The migration trend also showcases just how unexempt many of us are from influence. During the COVID-19 lockdowns, holed away in our respective caves, many fantasized online about running away to wide-open spaces, living in the countryside or woods, baking bread in a cottage, and reading books, far away from others. Today, the dream for many has shifted to living in a walkable, bustling community - being free of cars and absent from feelings of loneliness.

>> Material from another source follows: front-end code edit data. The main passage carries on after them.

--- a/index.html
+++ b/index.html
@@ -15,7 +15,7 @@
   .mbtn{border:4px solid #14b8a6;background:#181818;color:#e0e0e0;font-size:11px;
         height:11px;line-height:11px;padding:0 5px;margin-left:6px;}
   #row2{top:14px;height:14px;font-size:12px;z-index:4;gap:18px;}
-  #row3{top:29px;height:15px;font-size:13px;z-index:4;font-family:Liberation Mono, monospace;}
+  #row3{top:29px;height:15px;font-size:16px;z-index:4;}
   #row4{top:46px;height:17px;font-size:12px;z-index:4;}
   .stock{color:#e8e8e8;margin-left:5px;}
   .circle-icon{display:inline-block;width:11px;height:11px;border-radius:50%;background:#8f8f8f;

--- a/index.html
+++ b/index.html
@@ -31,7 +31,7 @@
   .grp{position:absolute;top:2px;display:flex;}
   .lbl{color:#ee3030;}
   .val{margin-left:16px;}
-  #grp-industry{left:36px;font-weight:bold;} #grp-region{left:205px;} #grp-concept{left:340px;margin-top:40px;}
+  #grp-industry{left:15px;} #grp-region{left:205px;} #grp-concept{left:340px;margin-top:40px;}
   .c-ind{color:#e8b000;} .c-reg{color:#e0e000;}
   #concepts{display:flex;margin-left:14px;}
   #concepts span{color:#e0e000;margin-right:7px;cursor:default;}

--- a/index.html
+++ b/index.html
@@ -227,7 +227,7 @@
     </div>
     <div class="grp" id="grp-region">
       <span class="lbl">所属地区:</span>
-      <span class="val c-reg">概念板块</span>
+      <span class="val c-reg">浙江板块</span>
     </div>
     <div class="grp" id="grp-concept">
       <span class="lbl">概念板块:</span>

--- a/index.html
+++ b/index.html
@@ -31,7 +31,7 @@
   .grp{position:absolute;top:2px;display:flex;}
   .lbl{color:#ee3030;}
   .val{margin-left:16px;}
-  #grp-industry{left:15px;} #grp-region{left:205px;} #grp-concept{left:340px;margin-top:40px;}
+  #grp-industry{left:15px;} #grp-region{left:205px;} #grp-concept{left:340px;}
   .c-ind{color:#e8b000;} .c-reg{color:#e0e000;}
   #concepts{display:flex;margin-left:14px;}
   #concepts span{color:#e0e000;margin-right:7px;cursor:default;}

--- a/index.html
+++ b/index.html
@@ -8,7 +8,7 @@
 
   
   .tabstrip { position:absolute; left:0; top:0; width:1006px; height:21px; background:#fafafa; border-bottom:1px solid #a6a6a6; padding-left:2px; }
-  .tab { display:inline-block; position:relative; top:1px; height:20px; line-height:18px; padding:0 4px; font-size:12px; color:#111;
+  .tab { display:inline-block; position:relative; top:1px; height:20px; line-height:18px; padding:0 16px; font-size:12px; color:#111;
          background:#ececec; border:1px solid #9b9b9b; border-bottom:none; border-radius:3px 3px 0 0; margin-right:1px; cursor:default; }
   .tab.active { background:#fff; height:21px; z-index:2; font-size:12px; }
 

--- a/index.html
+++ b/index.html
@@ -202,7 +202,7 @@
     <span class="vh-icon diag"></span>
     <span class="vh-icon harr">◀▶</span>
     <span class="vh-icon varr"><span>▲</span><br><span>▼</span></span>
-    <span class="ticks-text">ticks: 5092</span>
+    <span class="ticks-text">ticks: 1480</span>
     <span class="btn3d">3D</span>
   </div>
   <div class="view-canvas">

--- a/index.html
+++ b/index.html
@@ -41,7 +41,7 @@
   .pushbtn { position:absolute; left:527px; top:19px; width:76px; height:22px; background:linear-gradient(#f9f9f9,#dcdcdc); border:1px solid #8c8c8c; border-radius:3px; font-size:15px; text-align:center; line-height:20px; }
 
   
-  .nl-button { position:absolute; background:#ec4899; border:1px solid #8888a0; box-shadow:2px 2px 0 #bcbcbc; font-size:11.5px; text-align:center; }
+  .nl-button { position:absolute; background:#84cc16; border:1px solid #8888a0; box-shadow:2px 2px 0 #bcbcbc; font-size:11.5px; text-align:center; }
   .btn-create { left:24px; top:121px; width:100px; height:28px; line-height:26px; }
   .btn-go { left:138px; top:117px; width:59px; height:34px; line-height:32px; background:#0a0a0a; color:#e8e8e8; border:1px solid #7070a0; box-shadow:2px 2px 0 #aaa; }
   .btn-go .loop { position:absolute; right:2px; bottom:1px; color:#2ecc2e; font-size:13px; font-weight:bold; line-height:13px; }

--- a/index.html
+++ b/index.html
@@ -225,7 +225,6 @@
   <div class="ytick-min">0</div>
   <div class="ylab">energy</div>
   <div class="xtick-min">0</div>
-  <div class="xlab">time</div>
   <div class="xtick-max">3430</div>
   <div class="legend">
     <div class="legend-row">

Today, many have also, subsequently, subbed their white high-top Converse for Adidas Sambas - a pair of shoes undoubtedly popularized by It Girls like Bella Hadid dancing around Manhattan in them. I’ve been more on the fence about purchasing Sambas than I was about purchasing Converse in 2012. I know the shoe of focus - the city of focus, the trend of focus - will change before I know it. Residents of New York City and cultural fads alike aren’t known to stick - after a certain amount of time passes, churn is inevitable. It’ll be interesting to see where exactly matters - in the United States, at least - shift and how it will accompany a shift in entertainment. In the meantime, my Gen Z cohorts and I will continue our cultural consumption, allowing our taste to be shifted quietly and noisily. When we eventually come up for air, who knows where we’ll be next?
I loved reading this! That converse and flannel look is so accurate and so vivid. I think what’s making me have the most intense whiplash is just how quickly the pendulum swings these days, from one end to the next - in a matter of seasons (if that). I also wonder how the exorbitant rates on rent these days will affect these types of migrations.
Elena and some other creators I have seen are also flocking to Europe, particularly Paris. Curious if that will the next U.S. creator spot.